- Occupations: Museum Director and CEO
- Organization: McNay Art Museum

= Matthew McLendon =

American museum director, historian, and curator

Matthew McLendon (born 1977) is an American museum director, art historian, and curator of modern and contemporary art.
McLendon serves as Director and CEO of the McNay Art Museum in San Antonio, Texas.

== Life and education ==
Florida native McLendon grew up in Palatka in the northeast part of the state. A Phi Beta Kappa graduate of Florida State University, McLendon earned bachelor's degrees with honors in both music and art history. While at FSU, McLendon was appointed to the first internship in the Department of Education and Public Programming at the Tate Gallery London. He completed his MA and PhD studies at the Courtauld Institute of Art in London, and is an alumnus of the 64th Attingham Summer School.
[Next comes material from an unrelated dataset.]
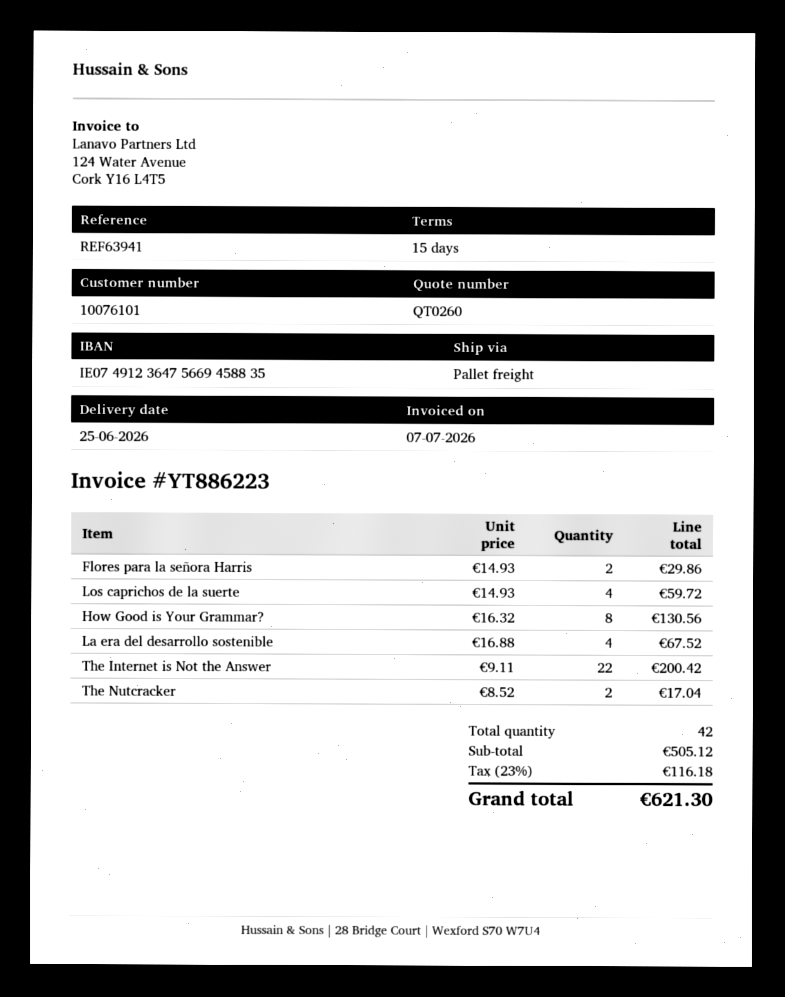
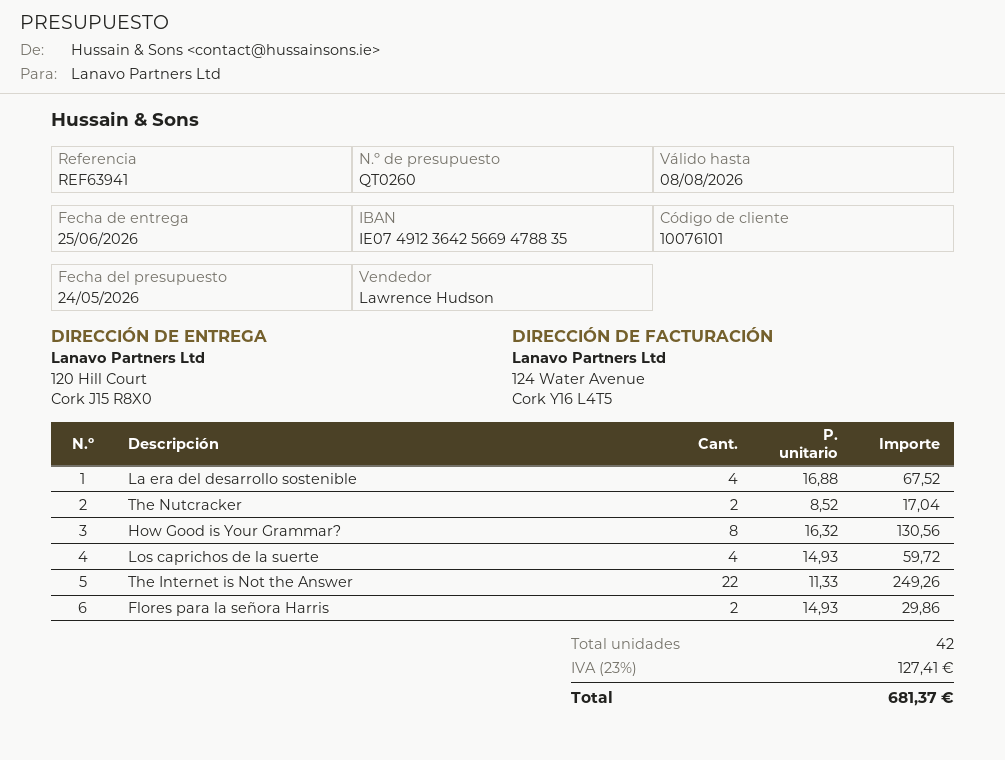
bank account: IE07491236475669458835 -> IE07491236425669478835
The Internet is Not the Answer: 22 x 9.11 = 200.42 -> 22 x 11.33 = 249.26
tax: 23% = 116.18 -> 23% = 127.41
total: 621.30 -> 681.37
His master's thesis was focused on the war works of Wyndham Lewis and his dissertation on the manifestos of the Italian Futurists of the early 20th century.

== Career ==
McLendon was named Interim Curator of Adult Learning at Tate Britain in 2002, where he was responsible for public programming related to the Turner Prize awarded to Keith Tyson. After returning to the United States, he was named the inaugural Curator of Academic Initiatives at the Cornell Fine Arts Museum, where he worked on exhibitions serving both collegiate and community audiences including Michael Phillips and the Infernal Method of William Blake (2009), and Andy Warhol: Personalities (2010)
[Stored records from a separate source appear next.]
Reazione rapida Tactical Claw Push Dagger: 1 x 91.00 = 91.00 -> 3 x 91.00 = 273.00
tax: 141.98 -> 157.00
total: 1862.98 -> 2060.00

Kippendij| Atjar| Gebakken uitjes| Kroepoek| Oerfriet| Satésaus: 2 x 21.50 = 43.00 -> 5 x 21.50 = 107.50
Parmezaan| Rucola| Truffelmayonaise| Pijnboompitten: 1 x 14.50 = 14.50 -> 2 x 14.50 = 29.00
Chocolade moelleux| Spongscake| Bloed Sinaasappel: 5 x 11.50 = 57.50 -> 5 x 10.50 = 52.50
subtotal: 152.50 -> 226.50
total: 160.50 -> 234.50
In 2010, McLendon was recruited by The Ringling to reinvigorate its modern and contemporary programs, after a fifteen-year gap in curatorial leadership. In the first two years of his tenure, McLendon oversaw the permanent installation of Joseph's Coat, the largest Skyspace by James Turrell to date, as well as three exhibitions from the museum's permanent collection and two major exhibitions focused on living artists.
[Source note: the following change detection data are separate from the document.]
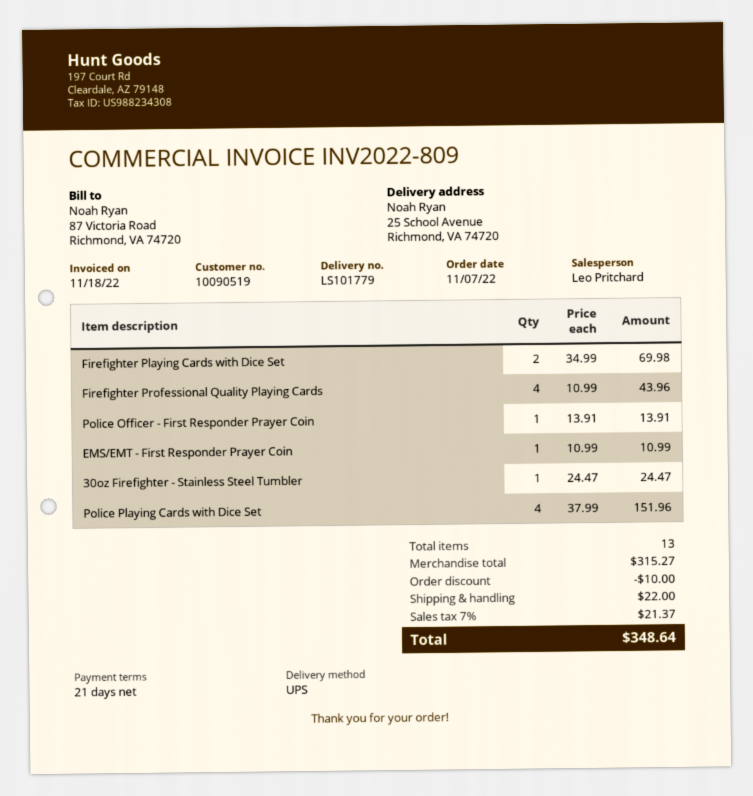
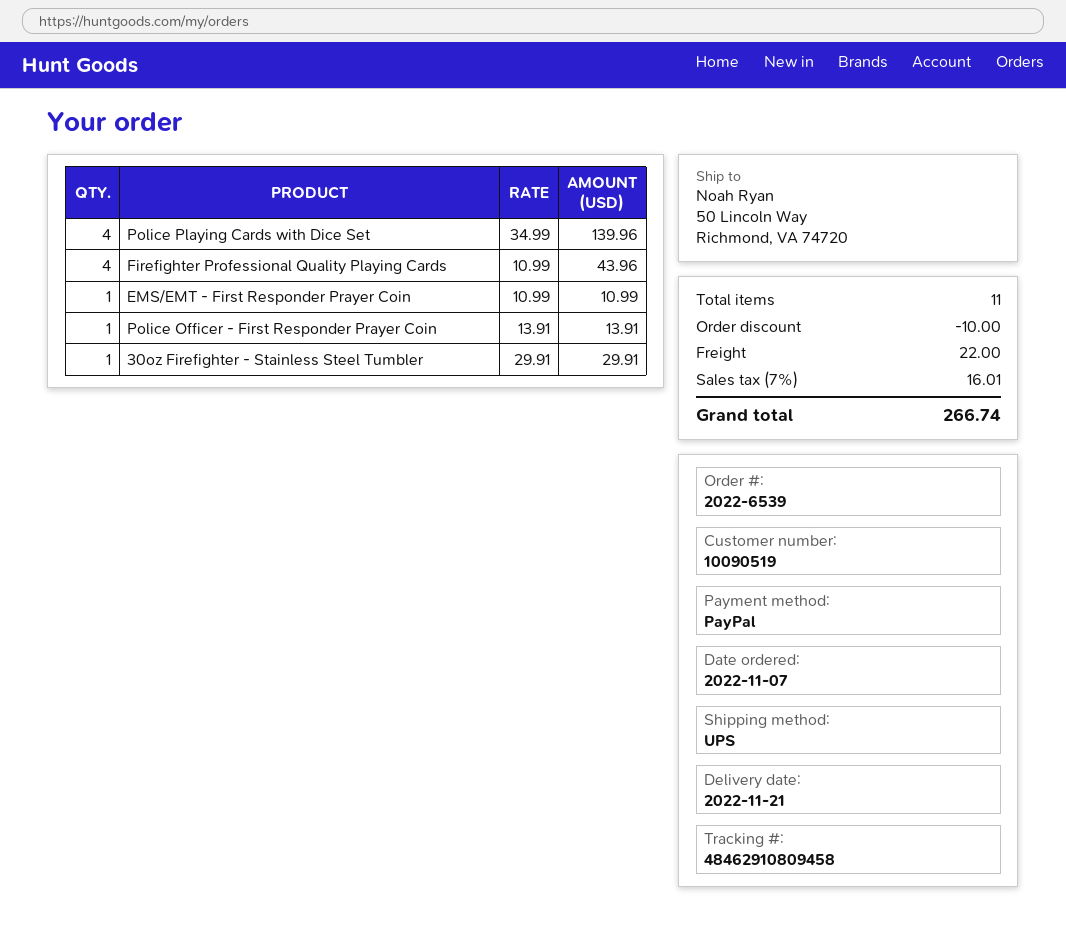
ship to: 25 School Avenue, Richmond, VA 74720 -> 50 Lincoln Way, Richmond, VA 74720
Firefighter Playing Cards with Dice Set: 2 x 34.99 = 69.98 -> none
30oz Firefighter - Stainless Steel Tumbler: 1 x 24.47 = 24.47 -> 1 x 29.91 = 29.91
Police Playing Cards with Dice Set: 4 x 37.99 = 151.96 -> 4 x 34.99 = 139.96
total quantity: 13 -> 11
tax: 7% = 21.37 -> 7% = 16.01
total: 348.64 -> 266.74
In addition to a revived emphasis on original exhibitions and collection building, McLendon established the Art of Our Time initiative, in conjunction with Ringling Curator of Performance Dwight Currie. The series was created to spotlight emerging and mid-career visual and performing artists, build on the success of the Ringling International Arts Festival inaugurated by the Museum and the Baryshnikov Arts Center in 2009, and renew the contemporary art commitment made by The Ringling's first director, A. Everett "Chick" Austin. In 2016, the initiative celebrated its fifth anniversary with a major gift to support the series and create a new gallery dedicated to contemporary art. With the addition of the Monda Gallery, four rededicated galleries in the Searing Wing, and the in-progress Kotler-Coville Glass Pavilion, close to 10,000 square feet was devoted to the contemporary program during McLendon's tenure. In December 2016, Hyperallergic named McLendon's R. Luke DuBois—Now one of the top 15 exhibitions in the United States.

McLendon was appointed director and chief curator of the Fralin Museum of Art in November 2016, assuming the role at the University of Virginia in January 2017. In 2018, the position was endowed with a $3 million gift as the J. Sanford Miller Family Director. During McLendon's tenure, the museum expanded and diversified its permanent collection, notably increasing major support, museum attendance, and exhibition coverage in national media.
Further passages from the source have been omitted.